___ Given records ___

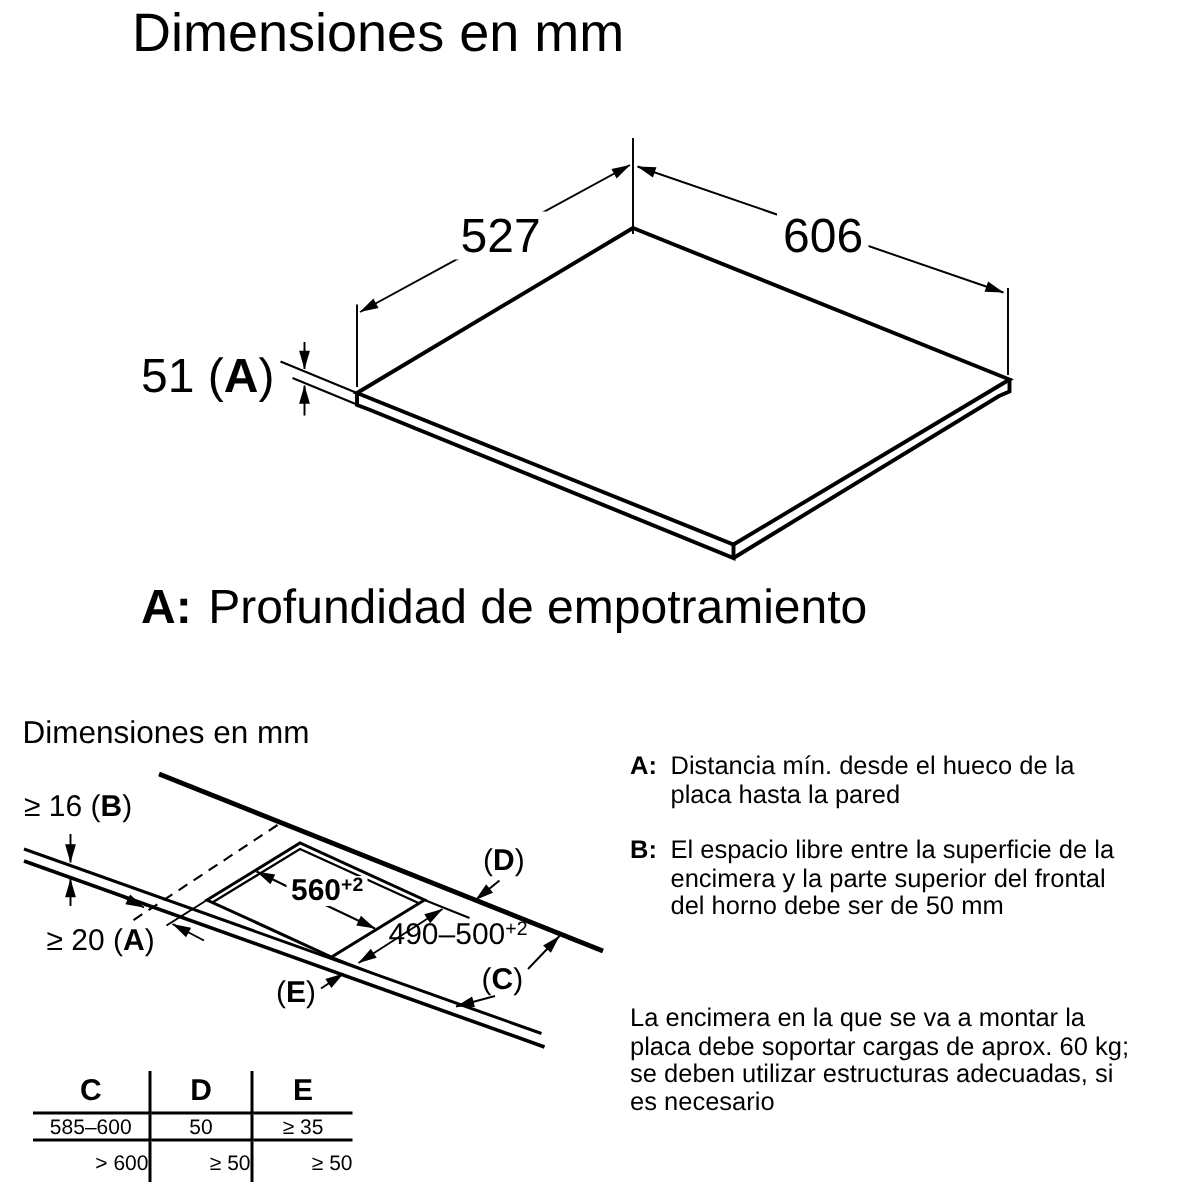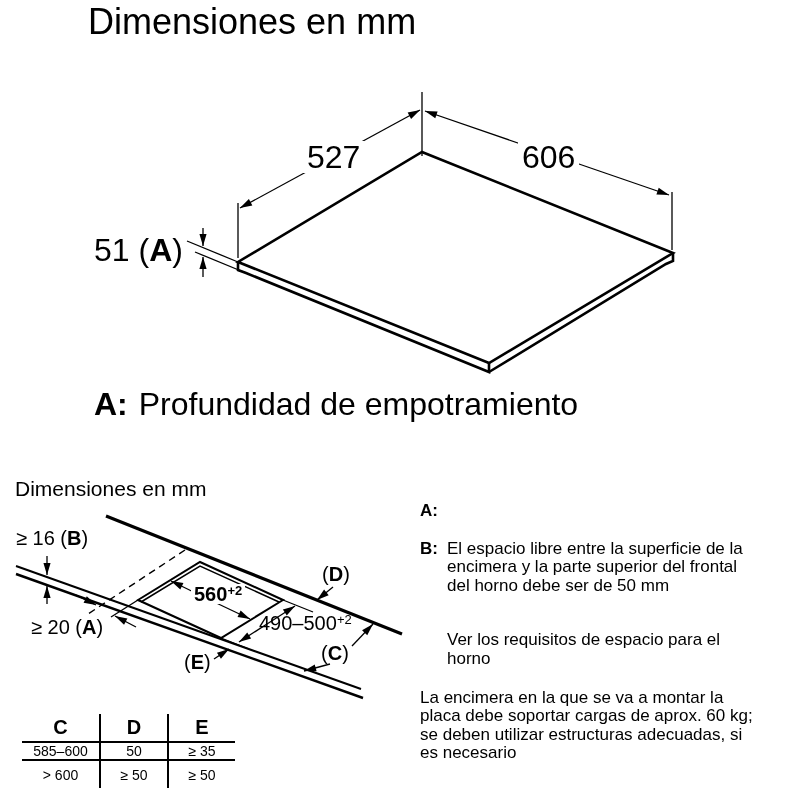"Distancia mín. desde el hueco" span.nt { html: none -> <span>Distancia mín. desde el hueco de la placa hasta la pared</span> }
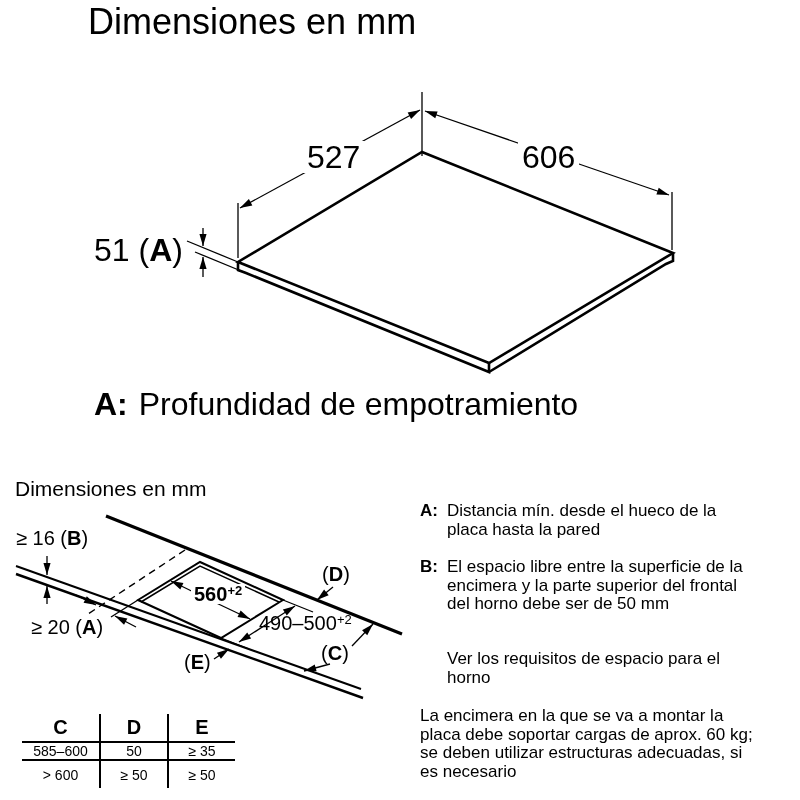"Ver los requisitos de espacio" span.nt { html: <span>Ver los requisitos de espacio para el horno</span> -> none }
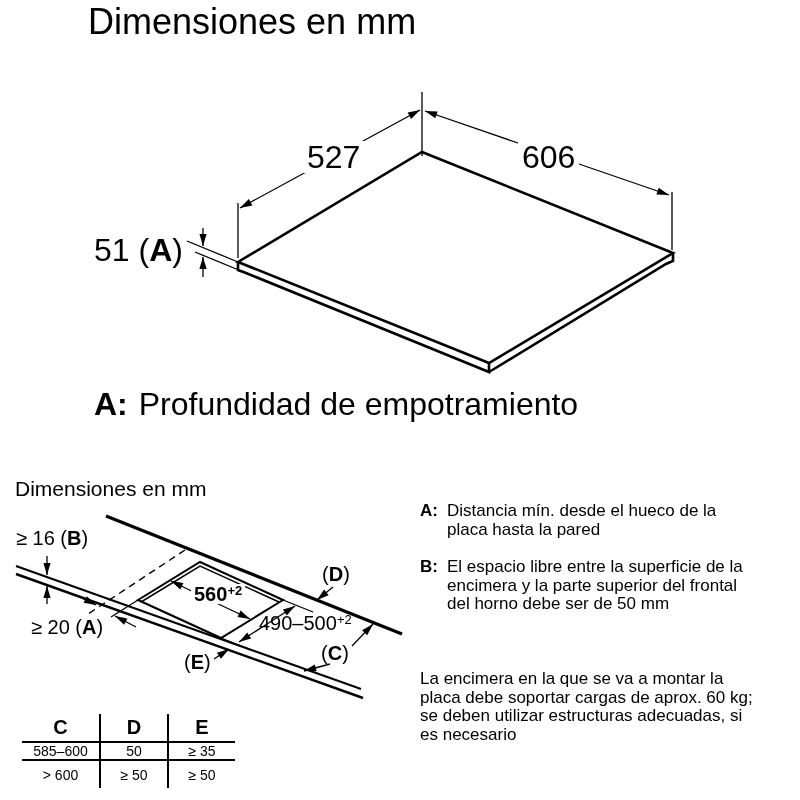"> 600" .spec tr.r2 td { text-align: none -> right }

___
___ Given records ___

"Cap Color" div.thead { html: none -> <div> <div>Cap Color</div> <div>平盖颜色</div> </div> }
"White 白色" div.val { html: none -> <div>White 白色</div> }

___

(What you need to do)
Reproduce exactly the lines above starting at the line containing "html: <span>Ver los" and ending at the line containing "text-align: none ->", including both, but not the pictures.

(Problem solution)
"Ver los requisitos de espacio" span.nt { html: <span>Ver los requisitos de espacio para el horno</span> -> none }
"> 600" .spec tr.r2 td { text-align: none -> right }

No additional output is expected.